A faithful copy of each record is required, minus the images.

---------- Supplied information

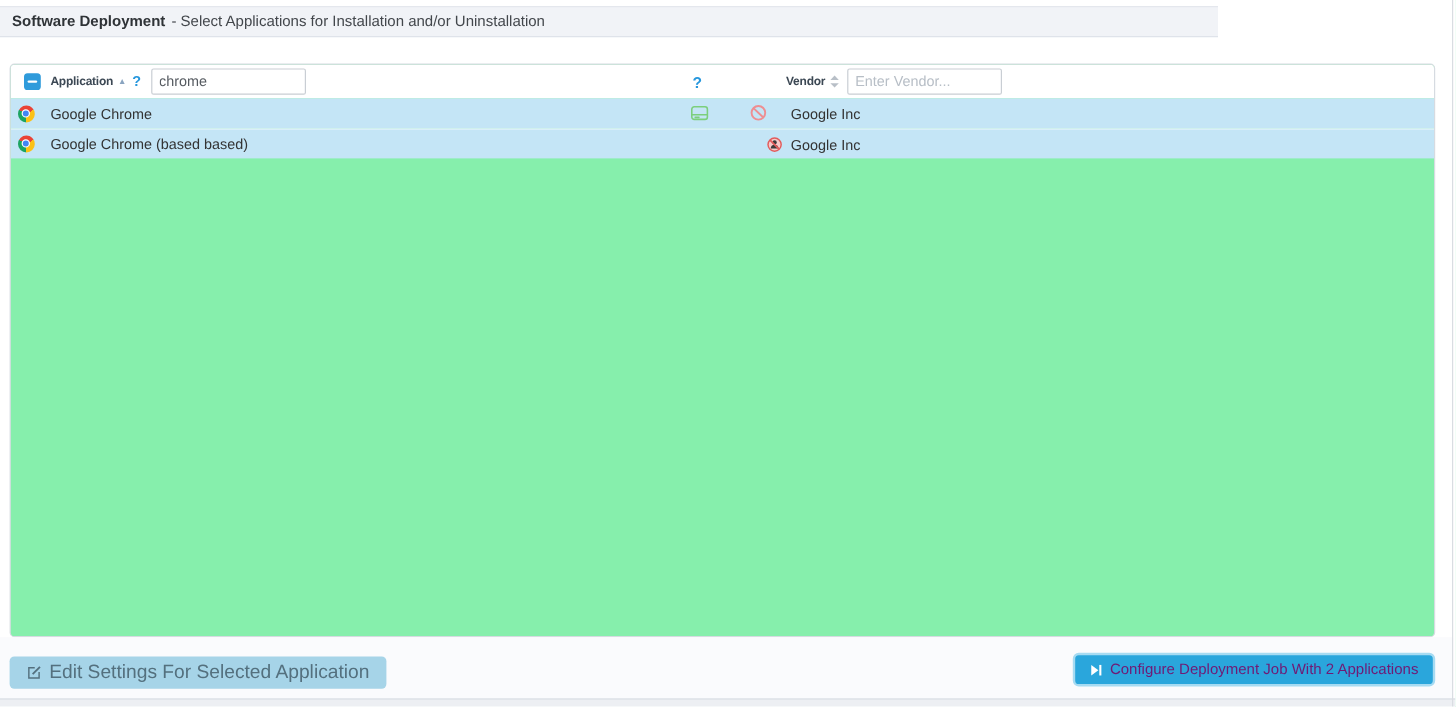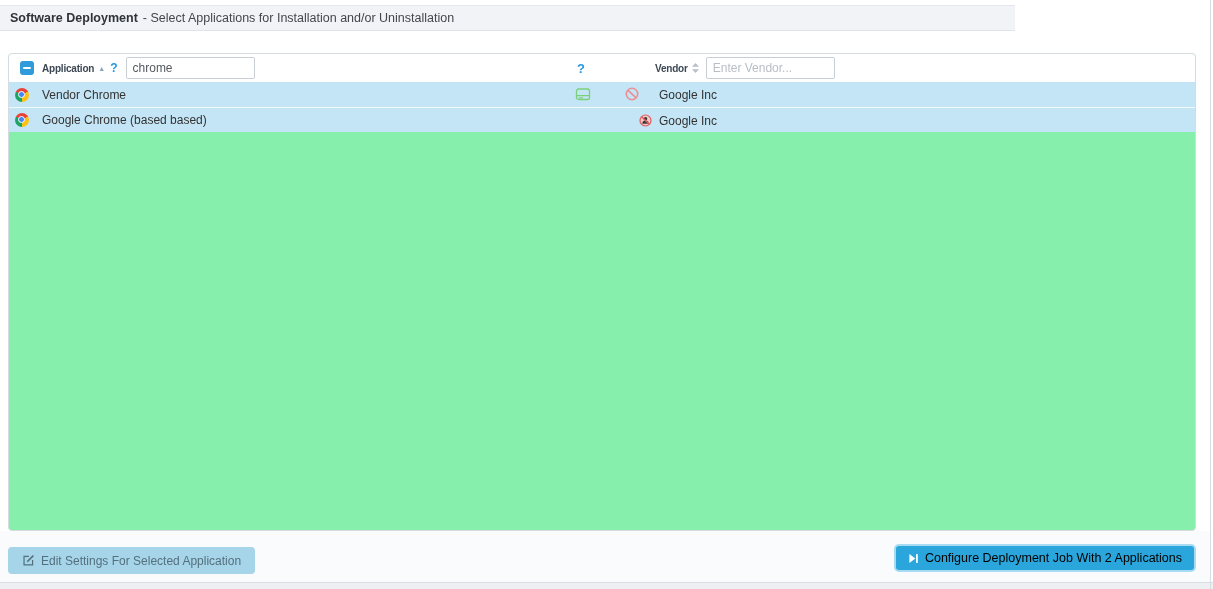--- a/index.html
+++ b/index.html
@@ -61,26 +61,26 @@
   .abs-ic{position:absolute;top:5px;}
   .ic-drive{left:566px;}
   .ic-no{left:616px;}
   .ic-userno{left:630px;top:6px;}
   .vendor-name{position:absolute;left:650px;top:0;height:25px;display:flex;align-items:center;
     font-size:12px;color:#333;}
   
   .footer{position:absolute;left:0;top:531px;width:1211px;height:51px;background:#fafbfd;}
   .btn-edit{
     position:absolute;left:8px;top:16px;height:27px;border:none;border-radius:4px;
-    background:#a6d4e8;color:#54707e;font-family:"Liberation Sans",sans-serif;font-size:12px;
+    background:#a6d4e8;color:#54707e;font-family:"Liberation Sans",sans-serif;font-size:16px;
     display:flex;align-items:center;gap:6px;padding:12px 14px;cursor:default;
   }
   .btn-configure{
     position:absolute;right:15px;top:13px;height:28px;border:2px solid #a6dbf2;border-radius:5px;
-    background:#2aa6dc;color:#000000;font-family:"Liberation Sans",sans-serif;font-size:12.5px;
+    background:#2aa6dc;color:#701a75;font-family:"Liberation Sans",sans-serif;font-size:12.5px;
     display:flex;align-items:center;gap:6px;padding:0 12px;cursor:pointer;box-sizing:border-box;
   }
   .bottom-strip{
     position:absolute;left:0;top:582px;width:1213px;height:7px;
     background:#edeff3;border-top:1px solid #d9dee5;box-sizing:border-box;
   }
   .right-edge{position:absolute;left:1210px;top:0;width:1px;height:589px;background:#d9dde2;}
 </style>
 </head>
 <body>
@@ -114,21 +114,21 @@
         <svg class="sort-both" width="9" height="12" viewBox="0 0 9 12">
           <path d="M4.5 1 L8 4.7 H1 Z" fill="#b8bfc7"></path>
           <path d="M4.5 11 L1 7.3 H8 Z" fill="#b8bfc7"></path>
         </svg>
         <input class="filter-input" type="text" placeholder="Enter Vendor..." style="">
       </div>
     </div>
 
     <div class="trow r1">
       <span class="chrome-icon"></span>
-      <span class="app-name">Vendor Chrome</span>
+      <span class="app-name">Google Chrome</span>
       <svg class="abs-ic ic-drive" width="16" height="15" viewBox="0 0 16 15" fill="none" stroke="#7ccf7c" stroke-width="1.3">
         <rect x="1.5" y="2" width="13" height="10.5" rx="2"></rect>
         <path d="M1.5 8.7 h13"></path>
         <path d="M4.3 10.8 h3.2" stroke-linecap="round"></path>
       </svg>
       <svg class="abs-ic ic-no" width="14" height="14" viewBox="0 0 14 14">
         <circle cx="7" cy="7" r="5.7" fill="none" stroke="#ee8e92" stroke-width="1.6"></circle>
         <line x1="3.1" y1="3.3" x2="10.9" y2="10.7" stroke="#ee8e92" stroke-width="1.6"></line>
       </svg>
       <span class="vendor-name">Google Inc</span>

--------------------

Task solution ▸
--- a/index.html
+++ b/index.html
@@ -61,26 +61,26 @@
   .abs-ic{position:absolute;top:5px;}
   .ic-drive{left:566px;}
   .ic-no{left:616px;}
   .ic-userno{left:630px;top:6px;}
   .vendor-name{position:absolute;left:650px;top:0;height:25px;display:flex;align-items:center;
     font-size:12px;color:#333;}
   
   .footer{position:absolute;left:0;top:531px;width:1211px;height:51px;background:#fafbfd;}
   .btn-edit{
     position:absolute;left:8px;top:16px;height:27px;border:none;border-radius:4px;
-    background:#a6d4e8;color:#54707e;font-family:"Liberation Sans",sans-serif;font-size:12px;
+    background:#a6d4e8;color:#54707e;font-family:"Liberation Sans",sans-serif;font-size:16px;
     display:flex;align-items:center;gap:6px;padding:12px 14px;cursor:default;
   }
   .btn-configure{
     position:absolute;right:15px;top:13px;height:28px;border:2px solid #a6dbf2;border-radius:5px;
-    background:#2aa6dc;color:#000000;font-family:"Liberation Sans",sans-serif;font-size:12.5px;
+    background:#2aa6dc;color:#701a75;font-family:"Liberation Sans",sans-serif;font-size:12.5px;
     display:flex;align-items:center;gap:6px;padding:0 12px;cursor:pointer;box-sizing:border-box;
   }
   .bottom-strip{
     position:absolute;left:0;top:582px;width:1213px;height:7px;
     background:#edeff3;border-top:1px solid #d9dee5;box-sizing:border-box;
   }
   .right-edge{position:absolute;left:1210px;top:0;width:1px;height:589px;background:#d9dde2;}
 </style>
 </head>
 <body>
@@ -114,21 +114,21 @@
         <svg class="sort-both" width="9" height="12" viewBox="0 0 9 12">
           <path d="M4.5 1 L8 4.7 H1 Z" fill="#b8bfc7"></path>
           <path d="M4.5 11 L1 7.3 H8 Z" fill="#b8bfc7"></path>
         </svg>
         <input class="filter-input" type="text" placeholder="Enter Vendor..." style="">
       </div>
     </div>
 
     <div class="trow r1">
       <span class="chrome-icon"></span>
-      <span class="app-name">Vendor Chrome</span>
+      <span class="app-name">Google Chrome</span>
       <svg class="abs-ic ic-drive" width="16" height="15" viewBox="0 0 16 15" fill="none" stroke="#7ccf7c" stroke-width="1.3">
         <rect x="1.5" y="2" width="13" height="10.5" rx="2"></rect>
         <path d="M1.5 8.7 h13"></path>
         <path d="M4.3 10.8 h3.2" stroke-linecap="round"></path>
       </svg>
       <svg class="abs-ic ic-no" width="14" height="14" viewBox="0 0 14 14">
         <circle cx="7" cy="7" r="5.7" fill="none" stroke="#ee8e92" stroke-width="1.6"></circle>
         <line x1="3.1" y1="3.3" x2="10.9" y2="10.7" stroke="#ee8e92" stroke-width="1.6"></line>
       </svg>
       <span class="vendor-name">Google Inc</span>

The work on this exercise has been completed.